Please return the lines below verbatim, beginning at the one that has "width: 236px ->" and stopping after the one that has "border-radius: 23px ->", and add no other lines.

'''

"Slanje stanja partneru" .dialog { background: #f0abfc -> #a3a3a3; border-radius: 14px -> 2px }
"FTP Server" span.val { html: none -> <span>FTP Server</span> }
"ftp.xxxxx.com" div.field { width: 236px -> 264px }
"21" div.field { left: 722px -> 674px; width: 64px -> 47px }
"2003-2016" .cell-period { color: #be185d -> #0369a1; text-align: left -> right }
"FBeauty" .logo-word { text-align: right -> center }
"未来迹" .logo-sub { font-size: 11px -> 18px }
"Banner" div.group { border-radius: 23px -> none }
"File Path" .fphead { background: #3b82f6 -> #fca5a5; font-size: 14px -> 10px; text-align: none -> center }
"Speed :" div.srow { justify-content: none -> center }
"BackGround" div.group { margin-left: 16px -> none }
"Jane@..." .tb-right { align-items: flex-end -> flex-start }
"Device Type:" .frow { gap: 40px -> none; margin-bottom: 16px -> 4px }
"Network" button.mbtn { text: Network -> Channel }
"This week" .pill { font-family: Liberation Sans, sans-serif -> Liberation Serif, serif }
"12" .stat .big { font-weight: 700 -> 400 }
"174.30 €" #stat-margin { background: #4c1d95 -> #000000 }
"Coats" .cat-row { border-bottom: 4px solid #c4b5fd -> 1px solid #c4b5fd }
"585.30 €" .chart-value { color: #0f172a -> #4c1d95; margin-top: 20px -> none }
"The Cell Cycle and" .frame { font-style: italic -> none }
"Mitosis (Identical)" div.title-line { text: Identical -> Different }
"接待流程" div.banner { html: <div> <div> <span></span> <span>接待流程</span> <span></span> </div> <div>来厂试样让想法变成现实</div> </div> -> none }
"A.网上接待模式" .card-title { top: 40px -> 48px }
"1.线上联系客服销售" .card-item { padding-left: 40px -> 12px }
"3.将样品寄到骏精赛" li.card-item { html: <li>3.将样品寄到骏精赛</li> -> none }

'''

* _Response box_
"ftp.xxxxx.com" div.field { width: 236px -> 264px }
"21" div.field { left: 722px -> 674px; width: 64px -> 47px }
"2003-2016" .cell-period { color: #be185d -> #0369a1; text-align: left -> right }
"FBeauty" .logo-word { text-align: right -> center }
"未来迹" .logo-sub { font-size: 11px -> 18px }
"Banner" div.group { border-radius: 23px -> none }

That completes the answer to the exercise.